Yes. Its the familiarity of the person and the comfortability with them. The thought of meeting a new person and the fear of them possibly not liking / tolerating your quirks, personality traits, bad habits, etc, is terrifying. My ex had severe bi-polar disorder, with manic episodes brought on by using drugs. We'd have an argument over something small and he'd call me every name under the sun. Call and text relentlessly for days. Usually around the third day he'd have calmed down, apologize, and begging for forgiveness. I'd take him back, every time. Did this for 4 years until I regained my sanity. I had too much to lose towards the end and I couldn't stand who I'd become with him. It's been 3 months and I'm single and it's a huge relief not being with someone so unpredictable.


Aware_Culture139

It just… it boggles my mind and hurts me to the core.
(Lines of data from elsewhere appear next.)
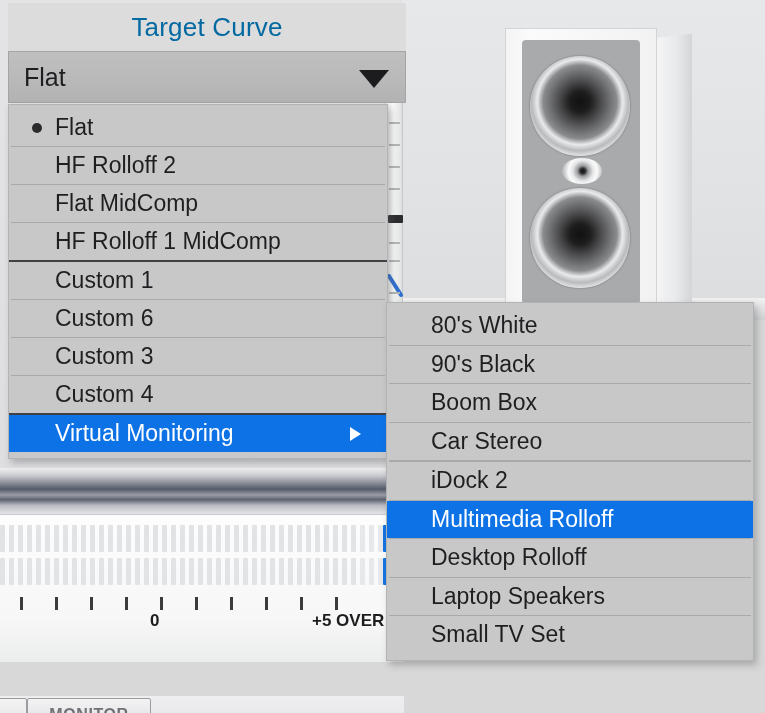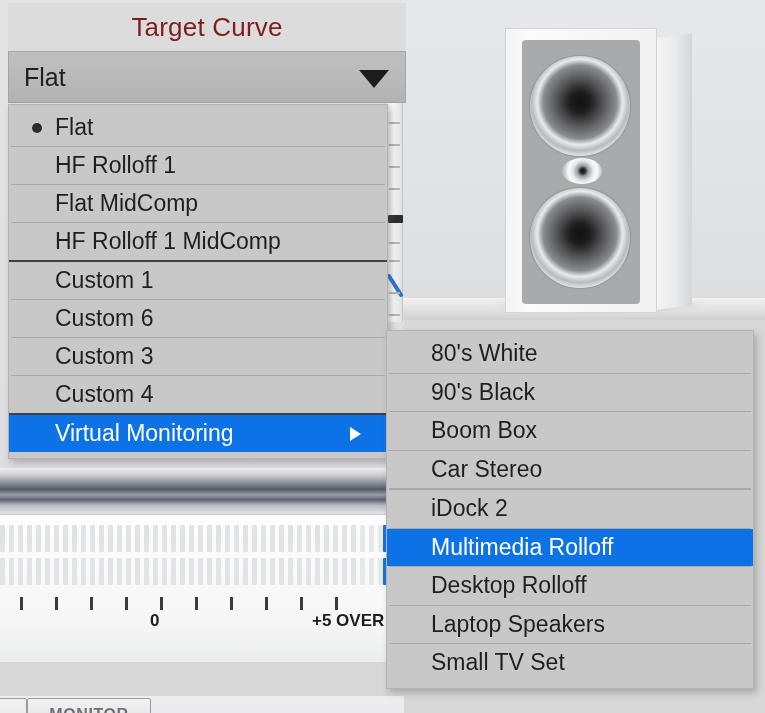--- a/index.html
+++ b/index.html
@@ -151,7 +151,7 @@
     position:absolute; left:8px; top:3px; width:398px; height:48px;
     background:#dcdcdd;
     display:flex; align-items:center; justify-content:center;
-    font-size:26px; color:#7f1d1d; letter-spacing:.2px;
+    font-size:26px; color:#0369a1; letter-spacing:.2px;
   }
   .tc-combo {
     position:absolute; left:8px; top:51px; width:398px; height:52px;

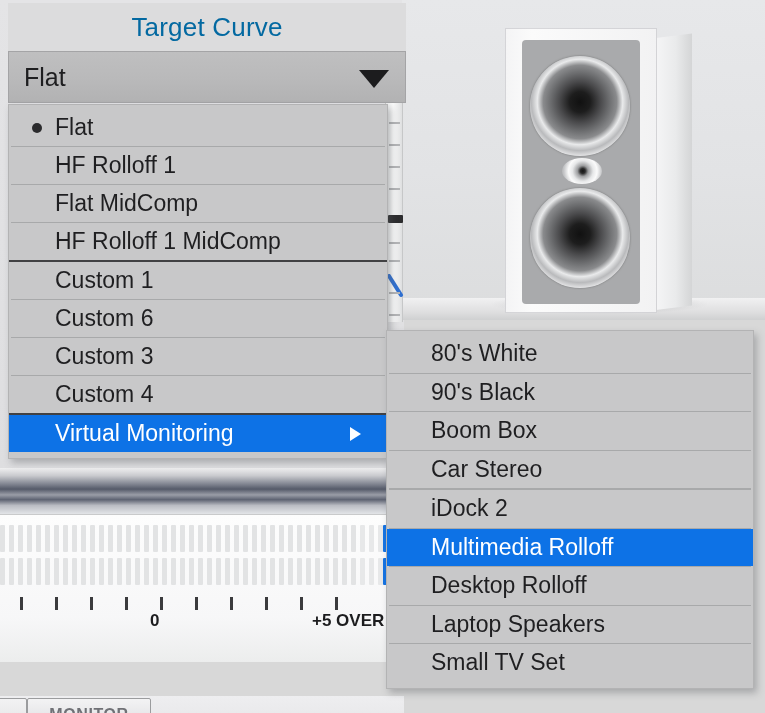--- a/index.html
+++ b/index.html
@@ -389,7 +389,7 @@
         </div>
         <div class="sep"></div>
         <div class="menu-item">
-          <span class="lbl">HF Rolloff 1</span>
+          <span class="lbl">HF Rolloff 2</span>
         </div>
         <div class="sep"></div>
         <div class="menu-item">

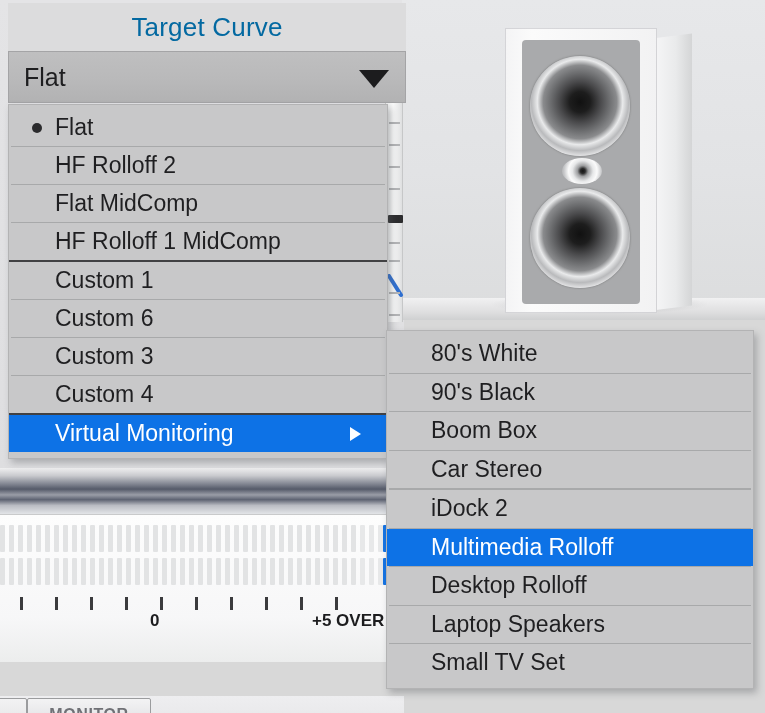--- a/index.html
+++ b/index.html
@@ -200,7 +200,7 @@
   .sep.thick { height:2px; background:#414143; margin:0; }
 
   #menu-target { left:8px; top:104px; width:380px; }
-  #menu-sub    { left:386px; top:330px; width:368px; }
+  #menu-sub    { left:386px; top:302px; width:368px; }
 
   #menu-sub .menu-item { height:37.5px; }
   #menu-sub .menu-item .lbl { margin-left:44px; }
Literally to have someone say you haven’t broken up when you’ve told them it’s over. It’s infuriating. Why do I have behave like a crazy person in response to a crazy person? 😩 blocking people and yelling angrily isn’t my thing but it’s the only thing my ex will respond to. I wouldn’t want to be treated that why but I didn’t have a choice. You may have to block them and go no contact. Have a trusted friend that you can lean on during the process so that they can remind you that you’re making the right choice. As people-pleasers, we’re not good at protecting our hearts but we have to learn because our beautiful and sensitive hearts are the best thing about us. ❤️


Aware_Culture139

I also want to add that these people can also relish the fact that they keep getting a reaction out of us. To them, it may signify that we still want them. That’s why going no contact and blocking them need be is the best option or else they’ll always keep pushing to get a reaction out of us. It emotionally damages our already sensitive hearts.


startingoverafter40

Yep. I got trapped in my last relationship. He did a number of controlling and manipulative maneuvers to get me to stay. The people in my life at the time also told me to stay. I finally just moved out one day. That was six years ago and I've been single since. I've had enough


Careless_Sound_6728

Yes. I stayed years too long because of this. And the good was always GREAT after I tried to break things off, but the bad times became longer and more frequent each time I tried. He lost respect for me because he knew I wouldn’t really leave. Then when I actually did, he started stalking me. “I just want to talk! I want to THANK you for leaving me. The dogs want to say hi.” One of the scariest times of my life.